TASK DATA: Begin

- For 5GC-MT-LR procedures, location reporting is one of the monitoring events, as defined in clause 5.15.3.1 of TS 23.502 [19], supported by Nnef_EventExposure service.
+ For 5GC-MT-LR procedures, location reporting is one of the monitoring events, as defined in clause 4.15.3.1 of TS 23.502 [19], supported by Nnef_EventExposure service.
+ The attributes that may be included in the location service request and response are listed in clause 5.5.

TASK DATA: End
TASK DATA: Begin

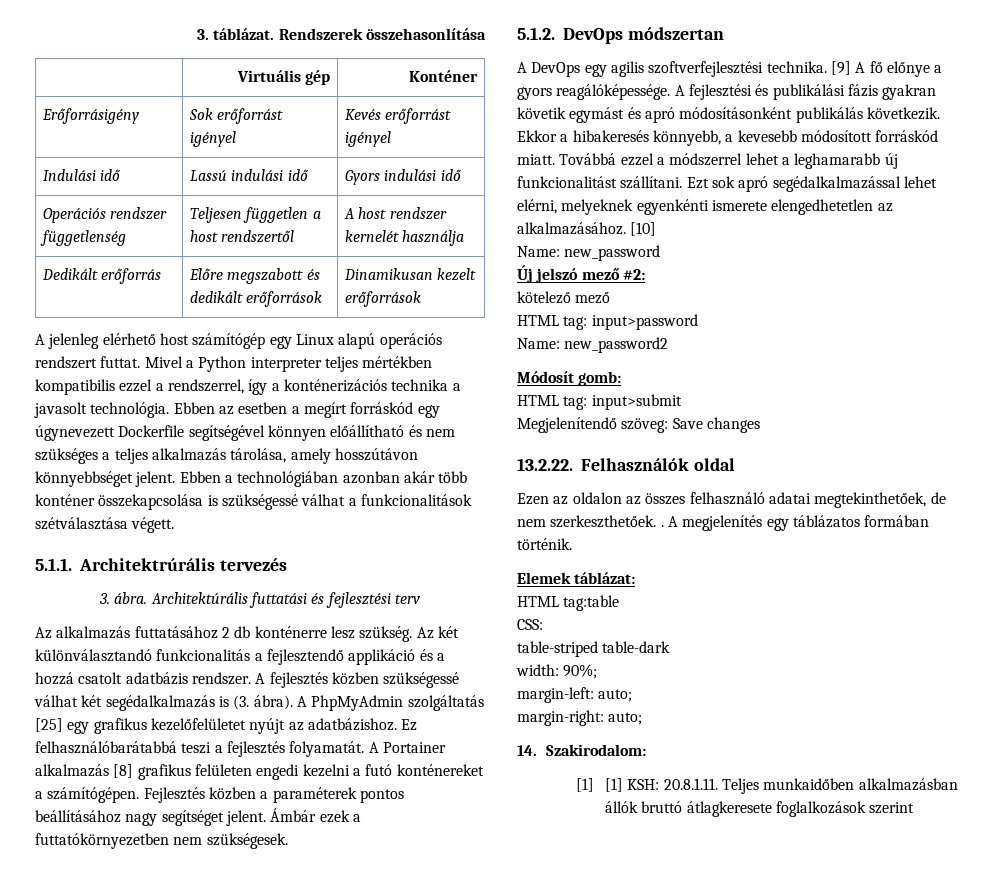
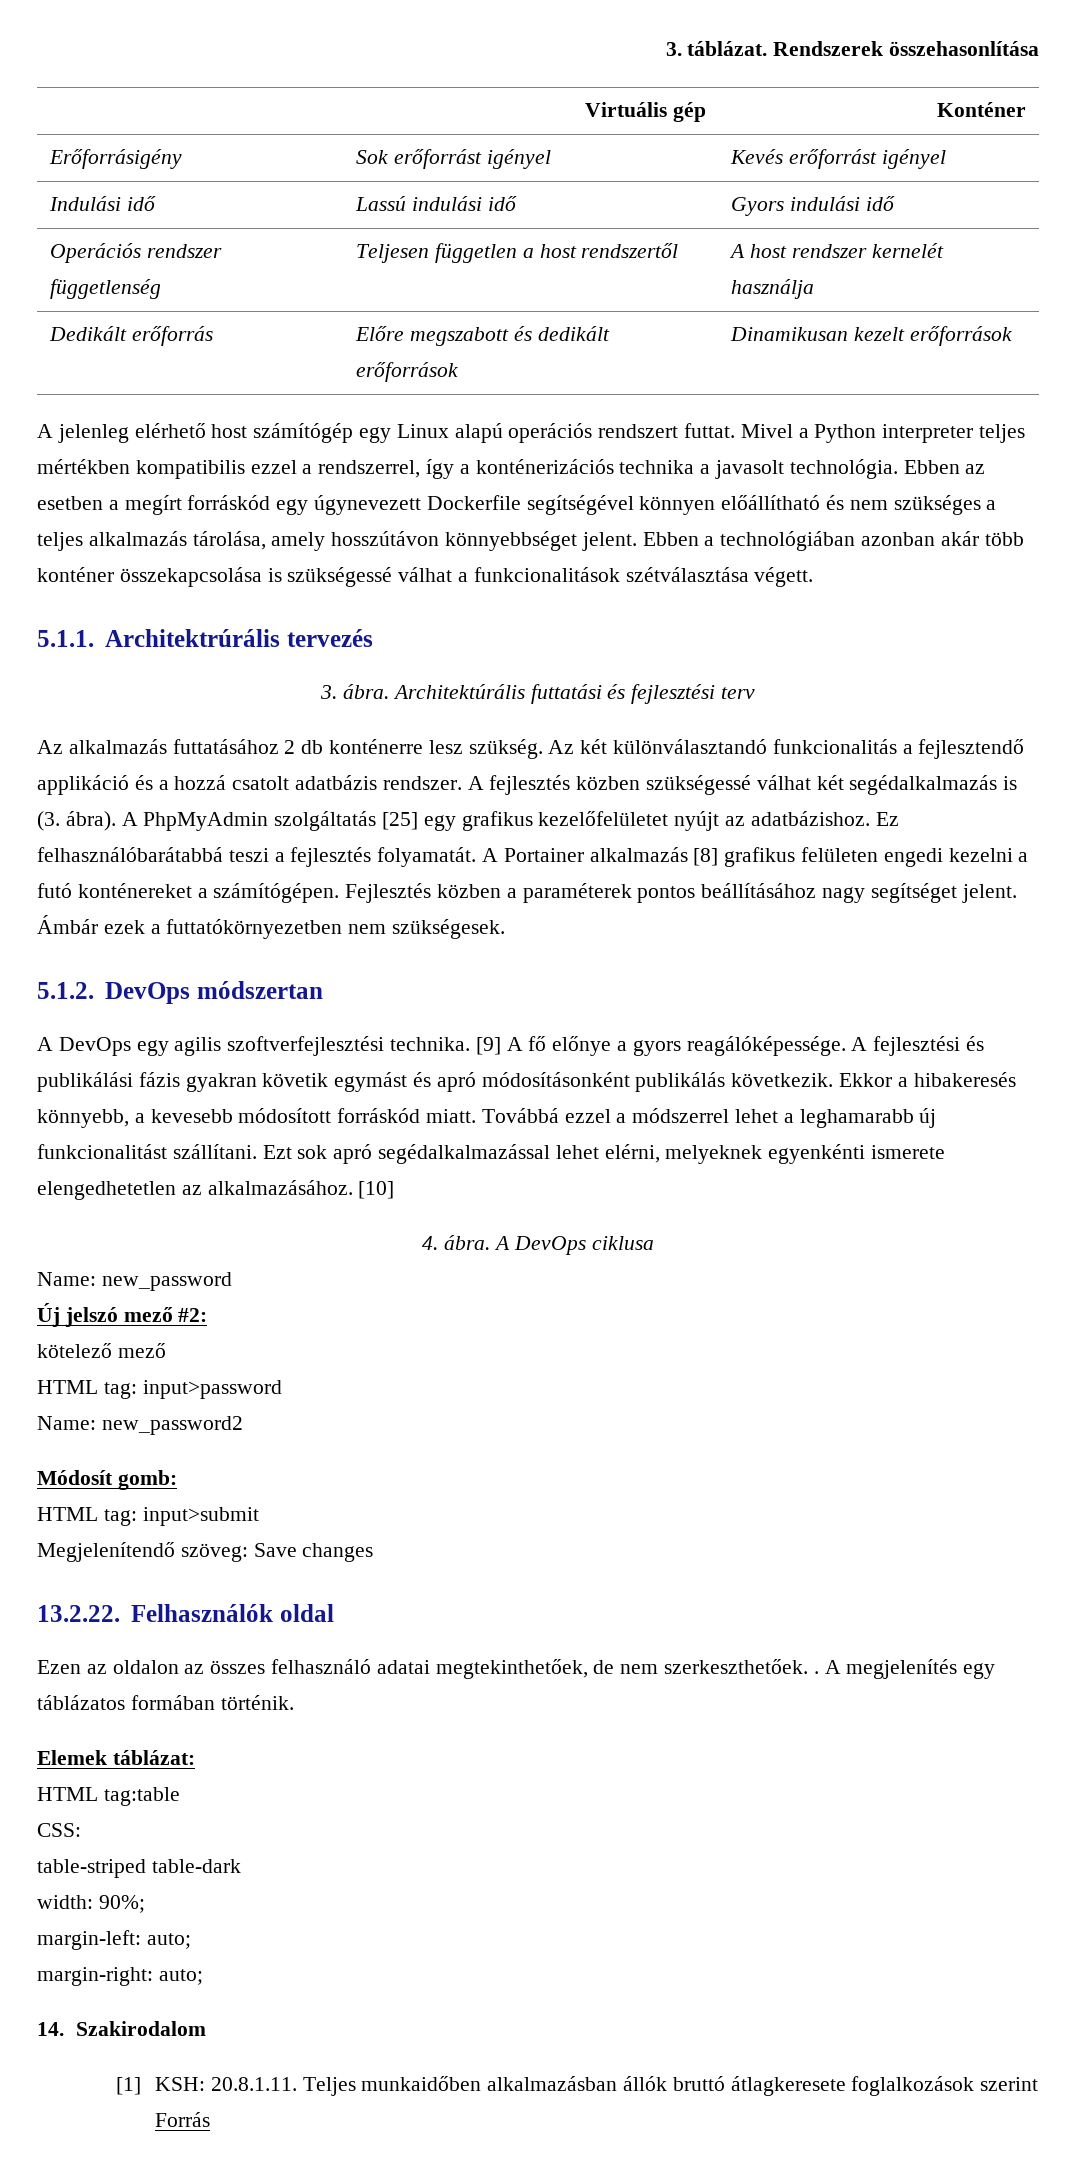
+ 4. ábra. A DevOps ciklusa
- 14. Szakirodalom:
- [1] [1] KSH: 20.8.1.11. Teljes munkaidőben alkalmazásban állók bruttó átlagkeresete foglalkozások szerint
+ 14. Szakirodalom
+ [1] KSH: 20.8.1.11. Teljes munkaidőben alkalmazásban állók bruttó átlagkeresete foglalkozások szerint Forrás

TASK DATA: End

## WHAT THE TASK REQUIRES
Look for the string "munkaidőben" in the listing above and copy every line holding it.

## WRITTEN ANSWER
- [1] [1] KSH: 20.8.1.11. Teljes munkaidőben alkalmazásban állók bruttó átlagkeresete foglalkozások szerint
+ [1] KSH: 20.8.1.11. Teljes munkaidőben alkalmazásban állók bruttó átlagkeresete foglalkozások szerint Forrás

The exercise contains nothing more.